ADVENTURES OF A YOUNG WAR CORRESPONDENT

A richly detailed look at Churchill’s early ambitions and triumphs.

Before he was a statesman, Winston Churchill (1874-1965) sought adventure and fame.

As a young man, Churchill spent five years as a soldier and war correspondent, hoping to win at least one medal for valor and intent on gaining public recognition for his writing. His well-connected and indulgent mother served as literary agent and publicist. Journalist Read (Human Game: The True Story of the ‘Great Escape’ Murders and the Hunt for the Gestapo Gunmen, 2012, etc.) draws on Churchill’s newspaper pieces, books, and letters for this fast-paced biographical and historical narrative. In 1895, Churchill participated in the Cuban War of Independence; the following year, based in India, he fought in the Anglo-Afghan War. Disappointingly for him, his dispatches from Malakand, where British troops fought against the Pashtun, were published in the Daily Telegraph without his byline. Determined to make his name, he plunged into writing a book, The Story of the Malakand Field Force (1898), which earned respectful reviews. Based in Egypt in 1898, he joined the Anglo-Egyptian army, waging battle for the reconquest of Sudan, reluctantly taken on by Gen. Horatio Herbert Kitchener, who was deeply suspicious of war correspondents and disdainful of his lieutenant’s obvious lust for glory. Nevertheless, Churchill prevailed, reporting for the Morning Post and publishing his account as The River War (1899).
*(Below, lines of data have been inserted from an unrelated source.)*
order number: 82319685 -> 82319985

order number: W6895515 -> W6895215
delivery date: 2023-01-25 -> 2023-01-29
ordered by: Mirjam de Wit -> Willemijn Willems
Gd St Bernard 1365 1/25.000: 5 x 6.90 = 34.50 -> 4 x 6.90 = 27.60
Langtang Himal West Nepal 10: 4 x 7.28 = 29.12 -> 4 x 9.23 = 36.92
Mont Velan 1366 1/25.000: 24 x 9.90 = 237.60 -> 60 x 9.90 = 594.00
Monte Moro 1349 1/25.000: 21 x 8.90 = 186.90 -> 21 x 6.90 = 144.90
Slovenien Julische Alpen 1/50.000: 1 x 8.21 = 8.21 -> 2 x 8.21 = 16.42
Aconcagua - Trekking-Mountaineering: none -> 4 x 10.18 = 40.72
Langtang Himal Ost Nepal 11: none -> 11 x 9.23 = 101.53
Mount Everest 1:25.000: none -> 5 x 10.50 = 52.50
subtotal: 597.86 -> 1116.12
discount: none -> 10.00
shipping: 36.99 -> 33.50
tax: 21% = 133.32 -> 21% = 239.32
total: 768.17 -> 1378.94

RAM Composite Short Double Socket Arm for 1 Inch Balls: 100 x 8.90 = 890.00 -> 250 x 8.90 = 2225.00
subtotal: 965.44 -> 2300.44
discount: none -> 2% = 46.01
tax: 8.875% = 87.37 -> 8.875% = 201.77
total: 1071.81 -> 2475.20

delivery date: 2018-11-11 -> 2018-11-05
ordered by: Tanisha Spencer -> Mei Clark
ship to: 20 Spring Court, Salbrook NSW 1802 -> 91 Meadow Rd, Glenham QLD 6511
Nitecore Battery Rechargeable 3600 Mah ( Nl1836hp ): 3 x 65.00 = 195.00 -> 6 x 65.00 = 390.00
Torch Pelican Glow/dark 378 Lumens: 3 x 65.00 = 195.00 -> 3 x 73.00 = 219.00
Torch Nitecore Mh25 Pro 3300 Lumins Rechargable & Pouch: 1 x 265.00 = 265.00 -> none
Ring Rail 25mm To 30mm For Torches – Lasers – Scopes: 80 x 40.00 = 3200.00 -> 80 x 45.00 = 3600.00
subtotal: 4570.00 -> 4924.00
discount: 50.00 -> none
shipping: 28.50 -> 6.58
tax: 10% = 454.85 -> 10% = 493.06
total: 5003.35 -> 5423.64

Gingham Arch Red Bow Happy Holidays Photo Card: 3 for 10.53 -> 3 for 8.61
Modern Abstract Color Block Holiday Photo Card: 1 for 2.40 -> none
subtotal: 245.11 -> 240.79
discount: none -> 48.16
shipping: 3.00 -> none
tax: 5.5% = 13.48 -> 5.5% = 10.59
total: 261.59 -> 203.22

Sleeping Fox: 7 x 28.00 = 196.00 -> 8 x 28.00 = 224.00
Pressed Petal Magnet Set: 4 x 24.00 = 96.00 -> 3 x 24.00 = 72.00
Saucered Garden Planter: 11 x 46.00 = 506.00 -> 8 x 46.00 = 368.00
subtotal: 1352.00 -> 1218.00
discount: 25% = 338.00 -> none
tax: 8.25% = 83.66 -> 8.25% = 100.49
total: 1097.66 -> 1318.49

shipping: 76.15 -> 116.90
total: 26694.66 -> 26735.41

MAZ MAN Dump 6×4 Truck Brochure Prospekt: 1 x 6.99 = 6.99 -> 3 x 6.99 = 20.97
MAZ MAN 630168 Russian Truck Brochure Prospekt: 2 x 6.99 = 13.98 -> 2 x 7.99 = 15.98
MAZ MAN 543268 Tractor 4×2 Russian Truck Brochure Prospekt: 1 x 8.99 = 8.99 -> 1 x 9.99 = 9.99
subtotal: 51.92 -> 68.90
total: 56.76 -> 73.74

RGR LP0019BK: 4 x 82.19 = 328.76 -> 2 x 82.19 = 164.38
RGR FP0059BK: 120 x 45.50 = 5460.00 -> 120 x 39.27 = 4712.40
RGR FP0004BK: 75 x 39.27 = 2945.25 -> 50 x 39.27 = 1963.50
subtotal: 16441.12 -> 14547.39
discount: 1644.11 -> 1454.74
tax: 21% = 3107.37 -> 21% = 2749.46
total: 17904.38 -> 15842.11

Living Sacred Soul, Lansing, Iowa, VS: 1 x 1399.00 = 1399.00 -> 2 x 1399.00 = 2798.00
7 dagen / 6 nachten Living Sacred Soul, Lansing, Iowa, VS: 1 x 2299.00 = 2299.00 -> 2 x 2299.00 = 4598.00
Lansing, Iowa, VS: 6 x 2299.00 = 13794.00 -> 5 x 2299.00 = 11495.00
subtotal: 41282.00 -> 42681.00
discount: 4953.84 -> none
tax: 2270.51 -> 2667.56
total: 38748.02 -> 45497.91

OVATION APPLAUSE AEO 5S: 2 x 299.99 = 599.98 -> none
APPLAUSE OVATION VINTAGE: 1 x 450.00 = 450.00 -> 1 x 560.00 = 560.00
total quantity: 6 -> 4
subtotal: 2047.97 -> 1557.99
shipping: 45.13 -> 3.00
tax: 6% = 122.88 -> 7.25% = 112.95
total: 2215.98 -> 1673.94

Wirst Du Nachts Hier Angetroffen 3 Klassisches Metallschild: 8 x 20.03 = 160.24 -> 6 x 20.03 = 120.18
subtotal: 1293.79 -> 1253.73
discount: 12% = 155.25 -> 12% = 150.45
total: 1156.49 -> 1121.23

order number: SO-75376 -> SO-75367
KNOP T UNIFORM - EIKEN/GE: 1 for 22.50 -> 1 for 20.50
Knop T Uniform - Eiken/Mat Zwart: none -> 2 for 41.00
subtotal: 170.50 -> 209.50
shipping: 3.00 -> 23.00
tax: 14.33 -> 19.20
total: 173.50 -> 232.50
According to Read, the horror and slaughter that he witnessed darkened his formerly jingoist, romantic view of conflict. Nevertheless, he was drawn to a stint in the Second Boer War, arming himself with six bottles of champagne and 48 bottles of assorted other liquor. He had learned, Read writes, to look after his own comfort. Reports from South Africa to the Morning Post became his next book, London to Ladysmith Via Pretoria (1900). In 1900, the well-known journalist and veteran gained a seat in Parliament.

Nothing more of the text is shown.